On August 19, 1955, nineteen-year-old rodeo cowboy Walt Garcia shot and killed another man in Elko, Nevada’s city dump. From that day until his death in 1999, Walt spent the majority of his life in prison: he was paroled seven times, but was always readmitted promptly (usually within a matter of months and never longer than two years). Walt is the inspiration for “LÁLDISH,” his daughter Noelle Garcia’s new exhibition at Ordinary Projects. The description of the exhibition consists of an email exchange between the artist and the Nevada Department of Corrections: “The only information I have is as follows.” On the record Walt Garcia is no more than one violent crime and six instances of recidivism.
Beyond the official documentation, Walt’s existence is just as fleeting. There are a few dozen blurry Polaroids and his children’s distant memories of a few visits to the prison yard. And as Noelle makes painfully clear, these unofficial records are slowly, quietly disappearing. The first thing she showed me was a candid photo of a group of men: she identified one man wearing a cowboy hat as her father. The decades since the photograph was taken have faded his shadowed face into an impenetrable black silhouette. As I struggled to distinguish facial features that were simply no longer there, Garcia told me that she couldn’t remember her father’s face herself.
Garcia is a member of the Klamath tribe through her father, and though she spent part of her childhood on a reservation, she has always maintained ambivalence toward the traditions of her cultural heritage. “LÁLDISH” finds Garcia coming to terms with two obscured heritages, familial and ancestral, presences that exert undeniable force on her own history and identity even as they recede from view and factual interrogation.
As a young artist, Garcia disdained “traditional” Native-American craft methods in favor of canvas painting: she wanted to be an artist, not a Native-American artist. As she matured, however, she realized the necessity of confronting ancestral techniques, not to brand herself as an artist-of-color, but as a meditation on a cultural legacy that many Native people willfully shun, as her own father did when he used cowboy tropes to define himself.
Her beaded “Stapler” follows the tradition of beading one’s own mass-produced commodities—lighters, wallets, bottle openers—to personalize them. In Garcia’s case, the beads (picked to be as “gaudily ‘Indian’ as possible”) render her industrial stapler, which she used to pin stretched canvases, entirely inoperable. In effect, the traditional personalization defies her former desire to claim independence from one tradition by substituting a second (Western painting).
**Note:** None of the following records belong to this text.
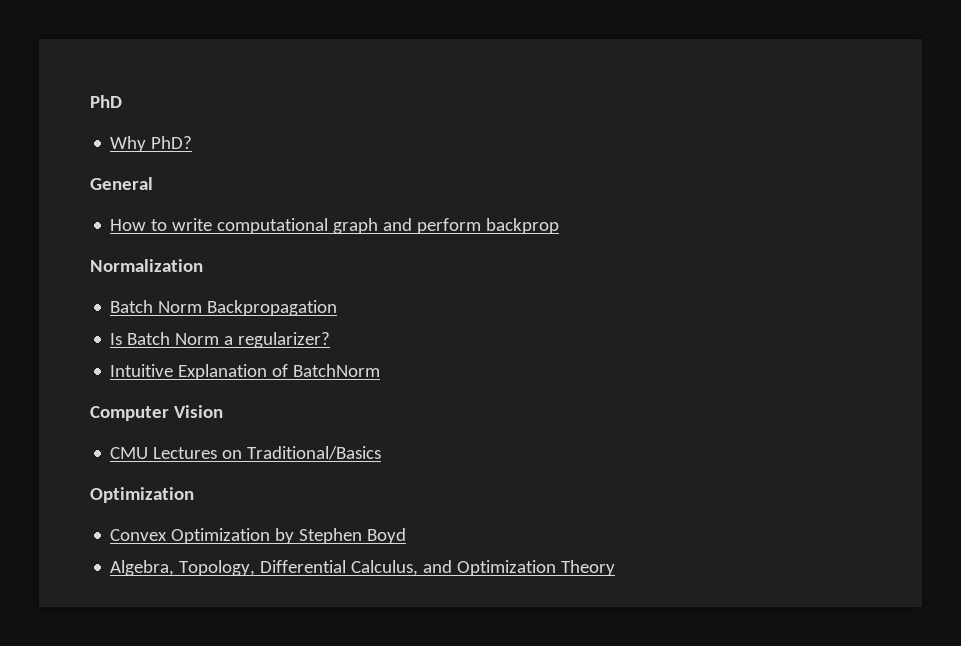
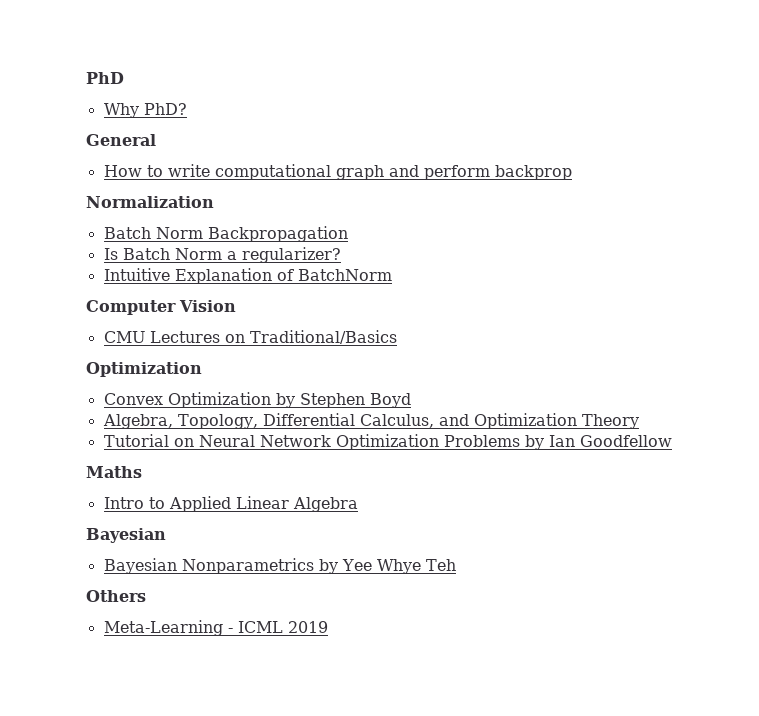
(616, 568) none -> [103,434,672,450] [86,466,142,478] [103,496,358,512] [86,528,166,543] [103,558,456,574] [86,590,146,602] [103,620,328,636] // Tutorial on Neural Network Optimization Problems by Ian Goodfellow // Maths // Intro to Applied Linear Algebra // Bayesian // Bayesian Nonparametrics by Yee Whye Teh // Others // Meta-Learning - ICML 2019

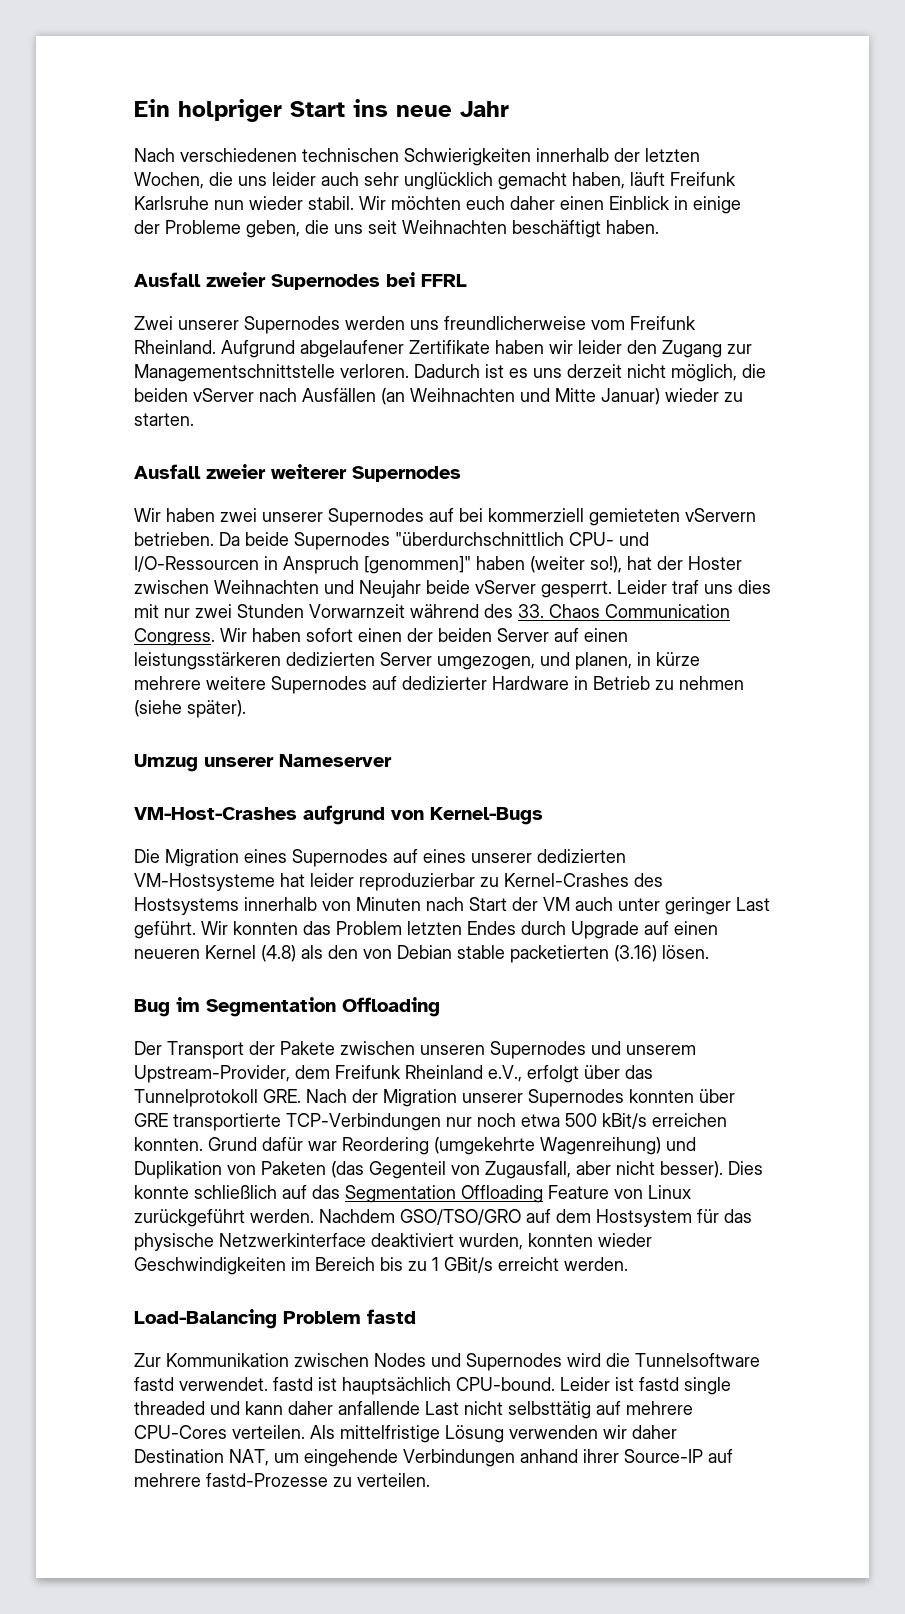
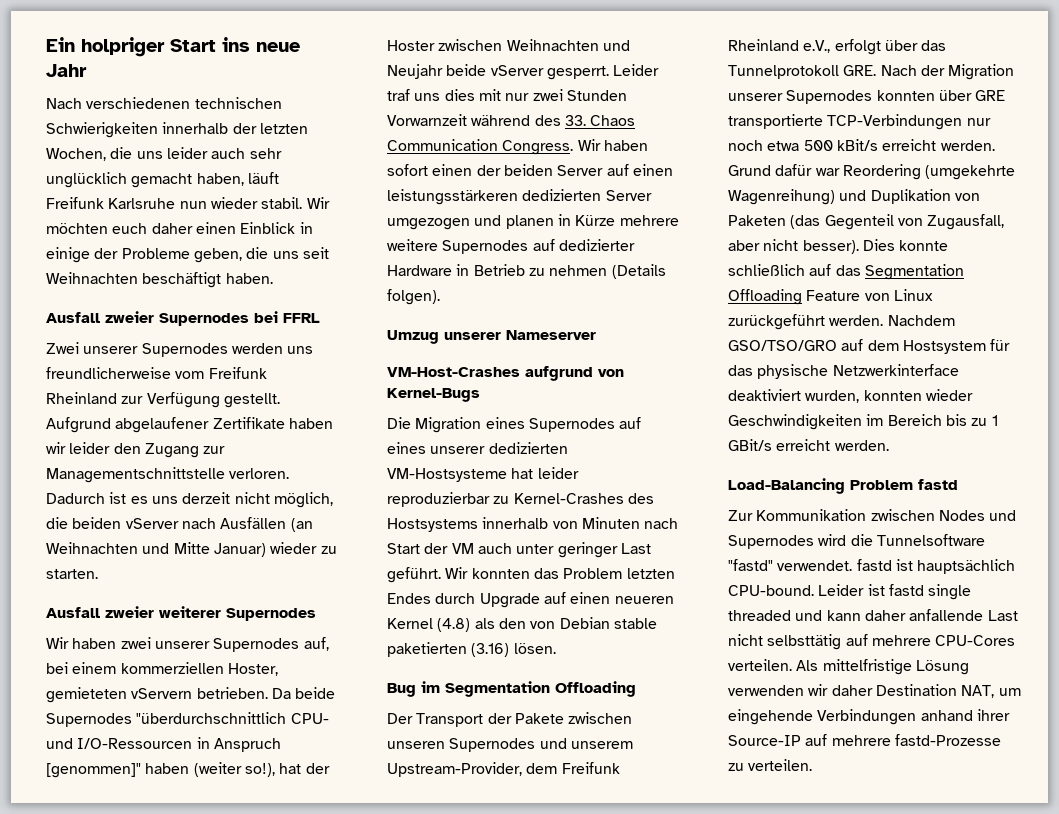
[134,340,216,354] Rheinland. -> [46,392,280,408] Rheinland zur Verfügung gestellt.
[429,508,584,522] auf bei kommerziell -> [303,637,329,651] [46,662,278,676] auf, bei einem kommerziellen Hoster,
[437,652,700,670] umgezogen, und planen, in kürze -> [387,214,616,230] umgezogen und planen in Kürze
[134,700,246,718] (siehe später). -> [611,264,666,279] [387,289,440,305] (Details folgen).
[510,945,609,963] packetierten -> [387,642,467,657] paketierten
[652,1113,727,1127] [134,1137,203,1151] erreichen konnten. -> [882,139,995,151] erreicht werden.
[134,1377,174,1391] fastd -> [728,559,773,571] "fastd"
The trajectory of tradition, though, is jumbled by the history of beadwork. Despite the stereotypes, glass beads were introduced to Native Americans by Western settlers, and the distinctive characteristics of American beading did not emerge until after colonization: participation in this tradition is far from a straightforward engagement with a “pure” ancestral heritage.
Another colonial export, tobacco, was first cultivated in the Americas and was used for ritual purposes, but its sixteenth-century popularization in Europe bears no small pressure on the oppression of Native people over the following centuries. In the present day, Cigar Store Indians, American Spirits, and the extreme prevalence of tobacco use among Native-American men (greater than any other demographic group) suggest that smoking, while not a point of pride, is in some way distinctive of Native-American culture. Garcia’s glass beaded cigarettes, scattered in a pile next to “Stapler,” bear witness to this complex interrelationship, but they also emerge from a much simpler impetus: the artist wanted to improve her beading technique, and a cigarette was the perfect shape for repetitive practice.
These familial and the cultural histories explicitly converge on the exhibition’s centerpiece: a fake leather jacket covered entirely with beer bottle caps. Native-American women traditionally make jackets of the sort for their male relatives, and Garcia thought the bottle caps appropriate for a jacket dedicated to her father, a prodigious drinker. In a performance which she will repeat on May 30, Garcia dons the jacket and dances the only traditional dance she remembers from childhood: one, fittingly, dedicated to the dancer’s deceased relatives. It is at times an awkward production, and its ungainliness is not something Garcia tries to hide.
Garcia plans to continue to practice her dancing, like her beadwork, as a way of connecting with her father, her ancestors, and herself, but as she develops she is content with her imprecision. In its concern with process rather than perfection, Garcia’s dance exemplifies the main conceit of the show: the past, distant or immediate, is not simply a given to be discovered through historical research but a body of practices repeated and reinterpreted through time. And even in the absence of fact, engagement with traditions and faces in the shadows lays a strong foundation for the constant reproduction of personal and cultural history.